Strategy implications from the Nurnberg funnel

I am still thinking through the implication of Minimalism Beyond the Nurnberg Funnel. One of these ideas concerns the benefits to the software producer of supplying minimalist documentation. One of these is the idea of documentation as a product strategy. This is covered by Karl L. Smart in an essay in the book.


Software companies all too often view the production of documentation as a cost, not an opportunity. Documentation is seen as a necessary evil since supplying software without documentation is not acceptable but writing it will push up costs. So companies produce documentation but try to limit the costs and miss the opportunity.


In my experience this usually means that too few technical authors are employed, those that are over worked and their activity is something of an after thought. They are not integrated into the software development regime; they get the product late and are expected to document everything they can. To cap it all technical authors are often among the first to be laid off when a company needs to make redundancies.


(Of course they assume that the role of technical author is even recognised, many producers do not see technical author as a role in its own right. Such companies make developers, managers and particularly testers write documentation in addition to their main job.)


Overall technical documentation is a lose-lose. Companies don’t see the benefits of providing it, users demand it but do not have high expectations and when they do turn to the documentation it is pretty useless.


I have seen a variation on this theme a couple of times, this is the highly complicated product. There is no way the user can learn the product from the documentation so they need training courses. Training courses can be a nice revenue earner for the supplier but they don’t normally don’t manage training very well so don’t make money from it. To the buyer training is yet another hidden cost. To the user there is not enough training, it is not good enough and it is another cost that can’t get signed off. Meanwhile the software continues to get complicated and everyone hopes the training and documentation will act as a sticking plaster.

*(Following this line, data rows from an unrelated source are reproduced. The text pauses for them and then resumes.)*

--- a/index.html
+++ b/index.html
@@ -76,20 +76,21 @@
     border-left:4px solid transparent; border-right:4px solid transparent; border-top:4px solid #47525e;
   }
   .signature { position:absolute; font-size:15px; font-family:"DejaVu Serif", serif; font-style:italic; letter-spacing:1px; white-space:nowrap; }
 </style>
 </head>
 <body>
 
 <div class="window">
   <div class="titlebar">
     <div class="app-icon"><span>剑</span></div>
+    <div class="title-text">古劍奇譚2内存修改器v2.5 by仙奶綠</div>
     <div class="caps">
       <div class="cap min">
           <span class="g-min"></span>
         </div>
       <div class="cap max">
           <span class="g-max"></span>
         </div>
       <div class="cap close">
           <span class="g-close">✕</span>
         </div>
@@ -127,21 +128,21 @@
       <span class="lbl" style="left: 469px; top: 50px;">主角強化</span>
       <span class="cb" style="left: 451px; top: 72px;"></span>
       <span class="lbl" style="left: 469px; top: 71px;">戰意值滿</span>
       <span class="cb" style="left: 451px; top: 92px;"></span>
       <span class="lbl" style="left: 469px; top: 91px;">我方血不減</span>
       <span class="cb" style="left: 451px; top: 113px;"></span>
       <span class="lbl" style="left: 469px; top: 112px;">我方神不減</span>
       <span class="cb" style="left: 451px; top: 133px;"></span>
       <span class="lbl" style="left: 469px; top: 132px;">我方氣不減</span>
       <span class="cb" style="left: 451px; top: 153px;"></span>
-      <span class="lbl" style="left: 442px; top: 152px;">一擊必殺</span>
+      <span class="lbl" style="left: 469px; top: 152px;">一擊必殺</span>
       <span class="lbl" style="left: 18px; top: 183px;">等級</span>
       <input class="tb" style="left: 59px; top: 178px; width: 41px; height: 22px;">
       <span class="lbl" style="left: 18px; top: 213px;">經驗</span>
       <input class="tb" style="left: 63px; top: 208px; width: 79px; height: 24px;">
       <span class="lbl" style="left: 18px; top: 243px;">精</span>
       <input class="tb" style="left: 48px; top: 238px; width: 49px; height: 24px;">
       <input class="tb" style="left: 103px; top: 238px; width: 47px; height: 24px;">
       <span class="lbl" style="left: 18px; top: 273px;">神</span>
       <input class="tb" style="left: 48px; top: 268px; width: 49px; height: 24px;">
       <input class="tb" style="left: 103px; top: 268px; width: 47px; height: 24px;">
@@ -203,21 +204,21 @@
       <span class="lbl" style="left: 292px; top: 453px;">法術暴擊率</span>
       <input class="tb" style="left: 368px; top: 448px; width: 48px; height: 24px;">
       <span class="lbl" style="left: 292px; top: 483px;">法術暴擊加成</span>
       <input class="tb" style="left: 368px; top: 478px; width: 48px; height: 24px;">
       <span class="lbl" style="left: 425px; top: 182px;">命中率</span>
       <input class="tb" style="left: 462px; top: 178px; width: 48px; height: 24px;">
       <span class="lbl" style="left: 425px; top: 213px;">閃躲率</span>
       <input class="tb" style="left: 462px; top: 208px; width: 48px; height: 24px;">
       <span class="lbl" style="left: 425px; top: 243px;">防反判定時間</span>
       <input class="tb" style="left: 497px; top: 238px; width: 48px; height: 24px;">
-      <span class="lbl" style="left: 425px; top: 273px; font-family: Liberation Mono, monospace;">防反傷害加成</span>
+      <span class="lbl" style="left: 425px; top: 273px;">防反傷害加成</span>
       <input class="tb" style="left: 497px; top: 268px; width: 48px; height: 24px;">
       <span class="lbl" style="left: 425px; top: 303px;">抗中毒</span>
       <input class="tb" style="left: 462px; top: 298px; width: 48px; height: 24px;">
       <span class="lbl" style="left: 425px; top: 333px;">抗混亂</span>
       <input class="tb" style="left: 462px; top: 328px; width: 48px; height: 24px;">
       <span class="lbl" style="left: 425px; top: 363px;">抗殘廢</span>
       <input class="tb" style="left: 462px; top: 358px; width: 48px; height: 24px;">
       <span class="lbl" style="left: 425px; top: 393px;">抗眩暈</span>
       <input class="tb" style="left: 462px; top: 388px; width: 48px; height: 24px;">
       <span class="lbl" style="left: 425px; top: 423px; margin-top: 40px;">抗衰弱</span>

Smart argues that providing quality documentation is actually a win-win for supplier and customer. Minimalism provides the road to useful quality documentation which benefits the product in a number of ways:



  • Good documentation differentiates the product from its competitors

  • Good documentation is more useful to users who in turn use the product more – and exercise the features - so they extract more value from the product so they are more likely to buy more product.

  • Good documentation means users are more likely to solve their own problems than call the technical support line. Therefore the supplier can save money on technical support.

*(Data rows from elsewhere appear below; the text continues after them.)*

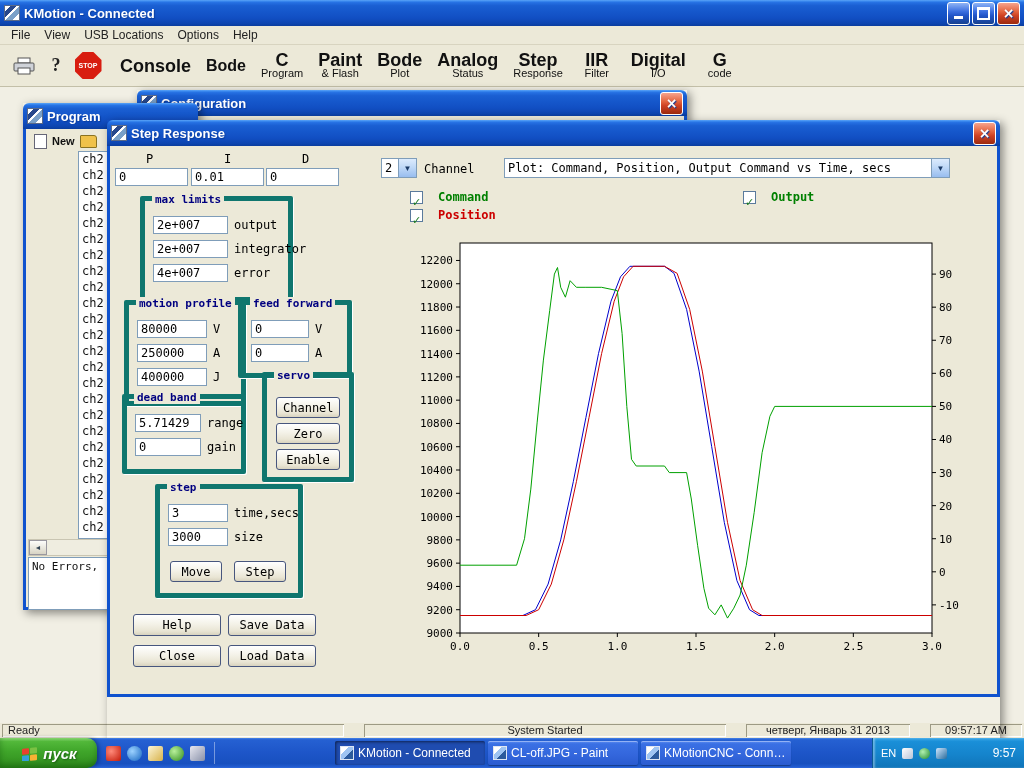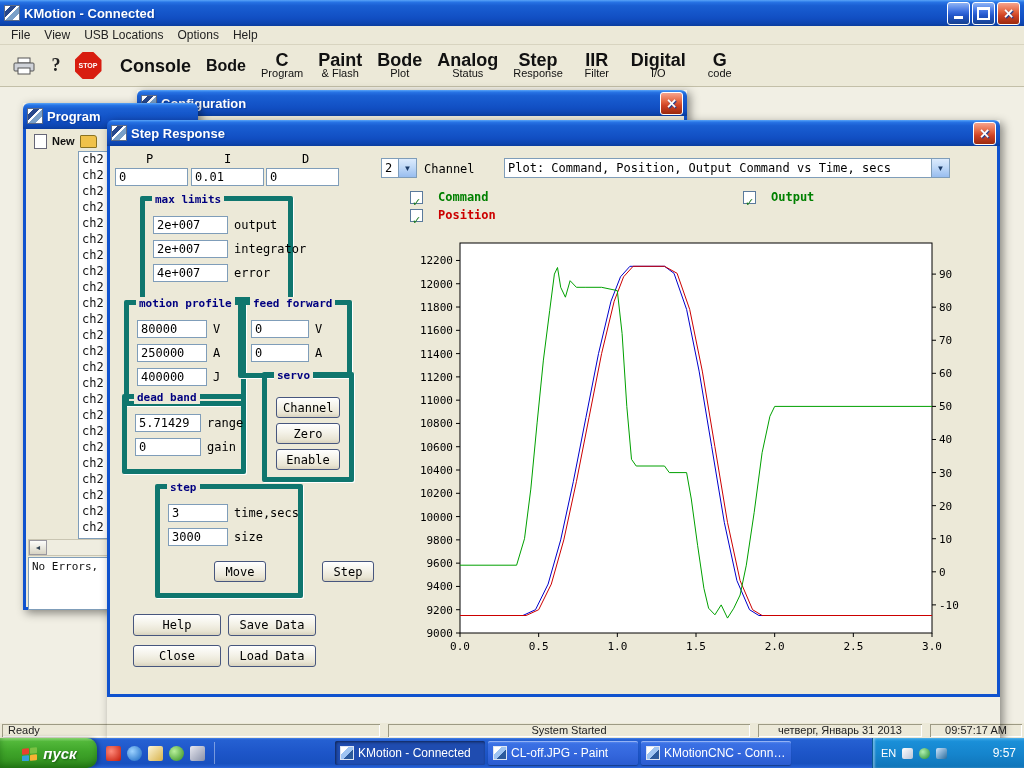--- a/index.html
+++ b/index.html
@@ -26,21 +26,21 @@
   .tool-ico{display:flex;align-items:center;justify-content:center;width:32px;height:32px;}
   .qmark::before{content:"?";font:bold 18px "Liberation Serif",serif;color:#222;}
   .stop{width:27px;height:27px;background:#d81d10;clip-path:polygon(30% 0,70% 0,100% 30%,100% 70%,70% 100%,30% 100%,0 70%,0 30%);display:flex;align-items:center;justify-content:center;}
   .stop::after{content:"STOP";color:#fff;font:bold 7px "Liberation Sans",sans-serif;}
   .tb-row{display:flex;align-items:flex-start;gap:15px;margin-left:16px;}
   .tb-btn{display:flex;flex-direction:column;align-items:center;justify-content:center;min-width:38px;height:36px;}
   .tb-btn .l1{font-weight:bold;font-size:18px;line-height:14px;color:#111;}
   .tb-btn .l2{font-size:11px;line-height:12px;color:#111;}
   .tb-axis .l1{font-size:16px;line-height:18px;}
   .mdi-client{flex:1;background:#f1efe4;}
-  .statusbar{height:15px;display:flex;gap:8px;background:#ece9d8;padding:0 2px;align-items:center;font-size:11px;color:#222;}
+  .statusbar{height:15px;display:flex;gap:20px;background:#ece9d8;padding:0 2px;align-items:center;font-size:11px;color:#222;}
   .sb-panel{height:13px;line-height:13px;padding:0 6px;box-shadow:inset 1px 1px 0 #9d9a84, inset -1px -1px 0 #ffffff;background:#ece9d8;white-space:nowrap;overflow:hidden;}
   .sb-ready{flex:1;}
   .sb-system{width:350px;text-align:center;}
   .sb-date{width:152px;text-align:center;}
   .sb-time{width:80px;text-align:center;}
   
   .float-win{position:absolute;box-shadow:3px 3px 9px rgba(0,0,0,.45);}
   .float-win .titlebar{border-radius:6px 6px 0 0;}
   .win-body{position:relative;border:3px solid #0f52ce;border-top:none;background:#ece9d8;box-sizing:border-box;}
   .config-win{left:137px;top:90px;width:550px;height:300px;z-index:10;}
@@ -77,21 +77,21 @@
   .cb-label{font:bold 12px "DejaVu Sans Mono",monospace;}
   .grp{position:absolute;border:5px solid #0f766e;border-radius:2px;box-shadow:1px 1px 0 #ffffff;}
   .grp-title{position:absolute;top:-8px;left:7px;background:#ece9d8;padding:0 3px;font:bold 11px "DejaVu Sans Mono",monospace;color:#000080;white-space:nowrap;}
   .grp-rows{position:absolute;left:8px;top:14px;display:flex;flex-direction:column;gap:4px;}
   .frow{display:flex;align-items:center;height:20px;}
   .flabel{margin-left:6px;font:12px "DejaVu Sans Mono",monospace;white-space:nowrap;}
   .btn{font:12px "DejaVu Sans Mono",monospace;color:#000;background:linear-gradient(180deg,#ffffff 0%,#f4f2e8 45%,#e9e5d4 80%,#d8d3bf 100%);border:1px solid #47567e;border-radius:3px;}
   .grp-btns{position:absolute;left:9px;top:20px;display:flex;flex-direction:column;gap:5px;}
   .grp-btns .btn{width:64px;height:21px;}
   .step-btns{position:absolute;left:10px;top:72px;display:flex;gap:12px;}
-  .step-btns .btn{width:52px;height:21px;margin-left:44px;}
+  .step-btns .btn{width:52px;height:21px;}
   .bottom-btns{position:absolute;display:grid;grid-template-columns:88px 88px;gap:9px 7px;}
   .bottom-btns .btn{height:22px;}
   .plot-svg{position:absolute;left:287px;top:89px;}
   .plot-svg .tick{font-family:"DejaVu Sans Mono",monospace;font-size:11px;fill:#000;}
   
   .taskbar{position:absolute;left:0;bottom:0;width:1024px;height:30px;z-index:100;display:flex;align-items:center;
     background:linear-gradient(180deg,#4a87e8 0%,#2a67d8 4%,#2560d2 8%,#1d55c8 50%,#1850bf 85%,#2059cc 94%,#2f68dc 100%);}
   .start-btn{width:97px;height:30px;flex:none;border-radius:0 10px 10px 0;display:flex;align-items:center;justify-content:center;gap:5px;
     background:linear-gradient(180deg,#8ede77 0%,#52b83a 12%,#3fa52a 45%,#389a24 70%,#2e8a1b 100%);
     box-shadow:inset 0 -3px 6px rgba(0,60,0,.35), 2px 0 4px rgba(0,0,0,.35);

  • Not only the supplier saves on tech support but so does the customer. Research shows that for every $1 of direct technical support costs a user needs they use $3 of informal support when they ask colleagues to help them.

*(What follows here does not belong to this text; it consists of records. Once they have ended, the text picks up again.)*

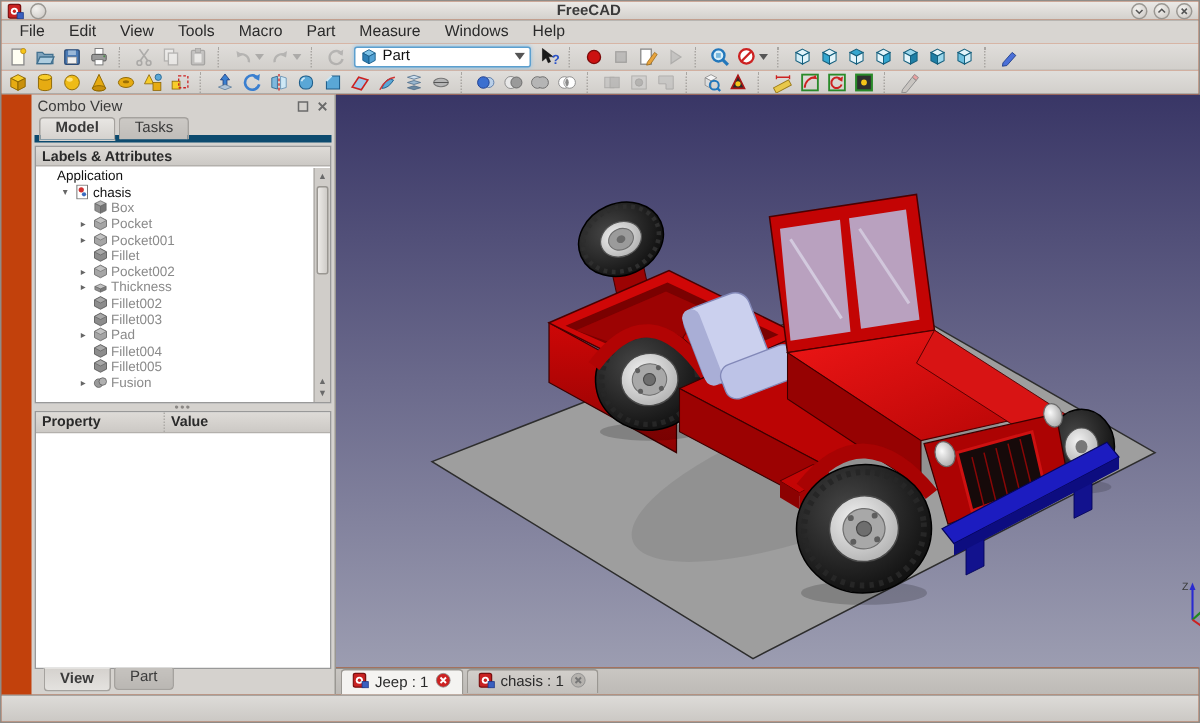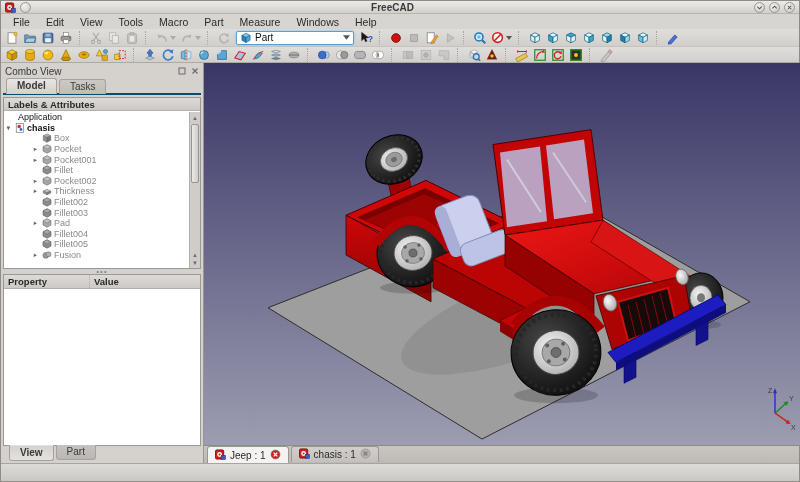--- a/index.html
+++ b/index.html
@@ -10,21 +10,21 @@
   
   .titlebar { height:13px; flex:0 0 13px; display:flex; align-items:center; padding:0 4px; gap:4px;
     background:linear-gradient(#eceae7,#d3d0cc); border-bottom:1px solid #b8b5b1; }
   .titlebar .title { flex:1; text-align:center; font-size:10px; font-weight:bold; color:#3a3a3a; }
   .tb-logo { width:11px; height:11px; }
   .winbtn { width:11px; height:11px; border-radius:50%; background:radial-gradient(circle at 35% 30%,#f4f2ef,#c9c6c2);
     border:1px solid #9a9792; display:flex; align-items:center; justify-content:center; }
   .winbtn svg { width:7px; height:7px; }
 
   
-  .menubar { height:15px; flex:0 0 15px; display:flex; align-items:center; padding-left:4px;
+  .menubar { height:15px; flex:0 0 15px; display:flex; padding-left:4px;
     background:#d8d5d1; }
   .menu-item { padding:1px 8px; font-size:10.5px; color:#2a2a2a; }
 
   
   .tbrow { display:flex; align-items:center; padding:1px 2px; background:linear-gradient(#e0dedb,#d2cfcb); }
   .tb1 { height:18px; flex:0 0 18px; border-bottom:1px solid #c6c3bf; }
   .tb2 { height:16px; flex:0 0 16px; border-bottom:1px solid #aeaba7; }
   .tbtn { height:16px; min-width:18px; display:flex; align-items:center; justify-content:center; gap:1px;
     background:transparent; border:1px solid transparent; padding:0 1px; }
   .tbtn svg { width:14px; height:14px; display:block; }
@@ -34,25 +34,25 @@
   .sep { width:6px; height:14px; border-left:1px dotted #a9a6a2; margin:0 2px 0 4px; }
   .combo { height:14px; width:118px; display:flex; align-items:center; gap:3px; padding:0 3px;
     background:#fff; border:1px solid #5c9fce; border-radius:2px; box-shadow:0 0 3px #8ec2e8; margin:0 3px; }
   .combo svg { flex:0 0 auto; }
   .combo-label { flex:1; font-size:10px; color:#111; }
 
   
   .main { flex:1; display:flex; min-height:0; }
 
   
-  .dock { width:203px; flex:0 0 203px; display:flex; flex-direction:column; background:#d5d2ce; border-right:1px solid #9a9792; padding:1px 2px 0 2px; }
+  .dock { width:203px; flex:0 0 203px; display:flex; flex-direction:column; background:#d5d2ce; border-right:1px solid #9a9792; padding:1px 2px 0 2px;margin-left:20px; }
   .dock-head { height:14px; flex:0 0 14px; display:flex; align-items:center; padding:0 2px; }
   .dock-title { flex:1; font-size:10px; color:#3a3a3a; }
   .dock-head svg { width:8px; height:8px; margin-left:5px; }
-  .dock-tabs { height:17px; flex:0 0 17px; display:flex; align-items:flex-end; padding-left:3px; border-bottom:2px solid #0c4a6e; }
+  .dock-tabs { height:17px; flex:0 0 17px; display:flex; align-items:flex-start; padding-left:3px; border-bottom:5px solid #0c4a6e; }
   .dtab { padding:1px 10px 2px; font-size:10px; border:1px solid #a5a29e; border-bottom:none;
     border-radius:3px 3px 0 0; background:linear-gradient(#ccc9c5,#c0bdb9); margin-right:2px; margin-bottom:-1px; color:#3a3a3a; }
   .dtab.active { background:linear-gradient(#e8e6e3,#d5d2ce); border-bottom:1px solid #d5d2ce; font-weight:bold; }
   .tree-wrap { flex:0 0 172px; position:relative; border:1px solid #999; background:#fff; margin-top:2px; overflow:hidden; }
   .tree-header { height:13px; background:linear-gradient(#dedbd7,#ccc9c5); border-bottom:1px solid #b3b0ac;
     font-size:9.5px; font-weight:bold; color:#2a2a2a; padding:1px 4px; }
   .tree { position:absolute; top:14px; left:0; right:11px; bottom:0; overflow:hidden; }
   .trow { height:10.6px; display:flex; align-items:center; gap:2px; font-size:9px; white-space:nowrap; }
   .trow .arr { width:9px; font-size:6.5px; color:#666; text-align:center; flex:0 0 9px; }
   .trow .ticon { width:10px; height:10px; flex:0 0 10px; }
@@ -536,21 +536,21 @@
           <div class="dtab">Tasks</div>
         </div>
 
       <div class="tree-wrap">
         <div class="tree-header">Labels &amp; Attributes</div>
         <div class="tree" id="tree">
             <div class="trow" style="padding-left: 3px;">
               <span class="arr"></span>
               <span class="tlabel">Application</span>
             </div>
-            <div class="trow" style="padding-left: 0; font-weight: bold;">
+            <div class="trow" style="padding-left: 15px;">
               <span class="arr">▾</span>
               <span class="ticon">
                 <svg viewBox="0 0 12 12">
                   <rect x="1.5" y="0.5" width="8.5" height="11" fill="#fff" stroke="#777" stroke-width="0.8"></rect>
                   <circle cx="5" cy="4.2" r="2.1" fill="#d03030"></circle>
                   <circle cx="7.2" cy="7.8" r="1.7" fill="#3a6abf"></circle>
                 </svg>
               </span>
               <span class="tlabel">chasis</span>
             </div>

  • Minimalist manuals are usually shorter than traditional one so they are cheaper to manufacture. Although now documentation is usually supplied in electronic format this argument is reduced.

Producing minimalist documentation might cost more because it requires more time and analysis from writers but this is offset against savings suppliers can increase profits by producing minimalist documentation. (A word of warning: minimalist documentation does not mean producing less of the same documentation, there is more to minimalism in documentation than simply doing less. It means doing things differently.)


Because better documentation makes the product a better product it enhances the sale-ability of the product and therefore improving documentation is a strategic move on the part of the supplier.


This also means that documentation should be an issue for product managers. In addition to specifying features and requirements of the software product managers need to RTFM and find a way of improving the manuals.